Saturday, March 4, 2017

How did the French Revolution of 1789 and the Industrial Revolution of the nineteenth century reshape western society?

This is so broad a question that we must limit our answer here to a more narrow, focused perspective, but one which hopefully will suggest ways in which you can research an expansion of this smaller answer and thus create a larger picture for yourself.
The eventual effect of the Revolution was to disempower, though not completely, the upper classes and the church in France. The lands belonging to the church were seized and sold off partly in order to finance the new currency system of paper money (assignats). When the French—first under the Directory and then under Napoleon—took over foreign territory, the German countries, for instance, were made into client states.
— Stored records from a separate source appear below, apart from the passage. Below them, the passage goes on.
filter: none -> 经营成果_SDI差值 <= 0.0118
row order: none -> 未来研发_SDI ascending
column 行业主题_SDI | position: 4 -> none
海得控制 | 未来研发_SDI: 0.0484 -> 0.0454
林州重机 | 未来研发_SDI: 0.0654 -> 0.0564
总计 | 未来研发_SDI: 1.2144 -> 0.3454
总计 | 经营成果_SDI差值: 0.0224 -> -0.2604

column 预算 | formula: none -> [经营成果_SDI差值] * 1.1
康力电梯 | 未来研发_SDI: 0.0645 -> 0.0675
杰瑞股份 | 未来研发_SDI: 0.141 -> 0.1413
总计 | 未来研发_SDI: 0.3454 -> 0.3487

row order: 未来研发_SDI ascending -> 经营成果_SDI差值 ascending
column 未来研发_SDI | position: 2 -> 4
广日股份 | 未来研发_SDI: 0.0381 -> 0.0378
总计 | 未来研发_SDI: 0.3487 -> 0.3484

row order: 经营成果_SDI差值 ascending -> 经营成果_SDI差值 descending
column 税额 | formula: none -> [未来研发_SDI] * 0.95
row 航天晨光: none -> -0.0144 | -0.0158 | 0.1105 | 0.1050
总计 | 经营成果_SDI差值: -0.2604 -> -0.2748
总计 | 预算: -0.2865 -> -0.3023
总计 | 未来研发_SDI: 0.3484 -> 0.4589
While many of the individual princes were allowed to stay in power, the legal systems of the states were changed and the old social order was disrupted. Discriminatory laws against minorities such as Jews were abolished. With the end of serfdom (in most of Europe except Russia at this point) came the ability of the peasants to become mobile both socially and geographically.
This last fact ties into the Industrial Revolution. As the old gentry was disempowered, a new owner class of entrepreneurs was established that created industrial facilities and encouraged or (through land expropriation) forced the peasants to move to the cities. A new urban laboring class was created. At the same time, the ideals of the Revolution—freedom, equality, and brotherhood—made it possible for the middle class to become wealthier and more educated, rising into and merging with (or creating) the already mentioned owner class of industry.
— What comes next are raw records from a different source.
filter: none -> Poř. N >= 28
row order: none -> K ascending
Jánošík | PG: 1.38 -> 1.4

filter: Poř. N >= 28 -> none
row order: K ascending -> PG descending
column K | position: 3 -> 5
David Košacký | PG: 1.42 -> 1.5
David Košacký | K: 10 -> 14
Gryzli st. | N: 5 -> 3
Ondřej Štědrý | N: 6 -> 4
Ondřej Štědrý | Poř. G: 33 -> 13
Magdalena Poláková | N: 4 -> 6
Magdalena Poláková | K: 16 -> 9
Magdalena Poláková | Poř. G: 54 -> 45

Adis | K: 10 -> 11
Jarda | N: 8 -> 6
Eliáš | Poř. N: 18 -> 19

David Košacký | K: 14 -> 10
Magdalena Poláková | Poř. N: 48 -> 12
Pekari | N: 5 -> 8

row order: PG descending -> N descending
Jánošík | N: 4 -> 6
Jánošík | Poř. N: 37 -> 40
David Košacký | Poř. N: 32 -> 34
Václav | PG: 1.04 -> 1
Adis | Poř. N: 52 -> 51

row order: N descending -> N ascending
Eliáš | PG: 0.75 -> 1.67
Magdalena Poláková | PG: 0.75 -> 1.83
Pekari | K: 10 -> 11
The above is obviously a very brief sketch, but it is a starting point for the answer to the wider question of what kind of thinking lay at the root of both the political Revolution in France—then extended to the Continent as a whole—and the revolution in the means of production. You might investigate the extent, for instance, to which the 18th-century Enlightenment triggered both of these huge movements and laid the foundations for the growth of the middle class. In the cities, the industrial working class as well later gained a degree of power with the overall rise in the standard of living and the establishment of labor unions. Were both these expansions in the social realm—that of the bourgeoisie and that of the laboring class—ultimately made possible by the same basic changes starting in 18th-century progressive thought, or did they each have a separate origin?